The fruit was found in the banks of the Kolyma River in Siberia, a top site for people looking for mammoth bones.

The Institute of Cell Biophysics team raised plants of Silene stenophylla – of the campion family – from the fruit.

Writing in Proceedings of the National Academy of Sciences (PNAS), they note this is the oldest plant material by far to have been brought to life.

Prior to this, the record lay with date palm seeds stored for 2,000 years at Masada in Israel….

Sugar sweet

Back in the lab, near Moscow, the team’s attempts to germinate mature seeds failed.

Silene stenophylla Eventually they found success using elements of the fruit itself, which they refer to as “placental tissue” and propagated in laboratory dishes.

“This is by far the most extraordinary example of extreme longevity for material from higher plants,” commented Robin Probert, head of conservation and technology at the UK’s Millennium Seed Bank.

“I’m not surprised that it’s been possible to find living material as old as this, and this is exactly where we would go looking, in permafrost and these fossilised rodent burrows with their caches of seeds.
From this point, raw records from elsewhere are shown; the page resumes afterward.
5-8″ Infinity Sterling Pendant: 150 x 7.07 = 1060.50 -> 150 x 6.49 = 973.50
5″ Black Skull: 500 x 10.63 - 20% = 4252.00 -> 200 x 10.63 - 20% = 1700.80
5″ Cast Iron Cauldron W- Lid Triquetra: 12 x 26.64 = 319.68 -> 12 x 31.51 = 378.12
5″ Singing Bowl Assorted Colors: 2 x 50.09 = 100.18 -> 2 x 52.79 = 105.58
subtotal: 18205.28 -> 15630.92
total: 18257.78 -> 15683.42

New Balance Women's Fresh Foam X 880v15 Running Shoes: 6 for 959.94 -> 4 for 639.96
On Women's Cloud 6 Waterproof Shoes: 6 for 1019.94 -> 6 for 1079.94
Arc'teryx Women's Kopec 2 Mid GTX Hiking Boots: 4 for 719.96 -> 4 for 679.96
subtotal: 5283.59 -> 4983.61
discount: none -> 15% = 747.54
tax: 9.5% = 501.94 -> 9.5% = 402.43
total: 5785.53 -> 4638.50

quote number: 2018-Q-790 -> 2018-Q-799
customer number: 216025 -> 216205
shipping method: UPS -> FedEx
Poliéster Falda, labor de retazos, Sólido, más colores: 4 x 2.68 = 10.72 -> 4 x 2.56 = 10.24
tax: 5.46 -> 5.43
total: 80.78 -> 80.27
“But it is a surprise to me that they’re finding viable material from this placental tissue rather than mature seeds.”

The Russian team’s theory is that the tissue cells are full of sucrose that would have formed food for the growing plants.

Sugars are preservatives; they are even being researched as a way of keeping vaccines fresh in the hot climates of Africa without the need for refrigeration.

So it may be that the sugar-rich cells were able to survive in a potentially viable state for so long.

Silene stenophylla still grows on the Siberian tundra; and when the researchers compared modern-day plants against their resurrected cousins, they found subtle differences in the shape of petals and the sex of flowers, for reasons that are not evident.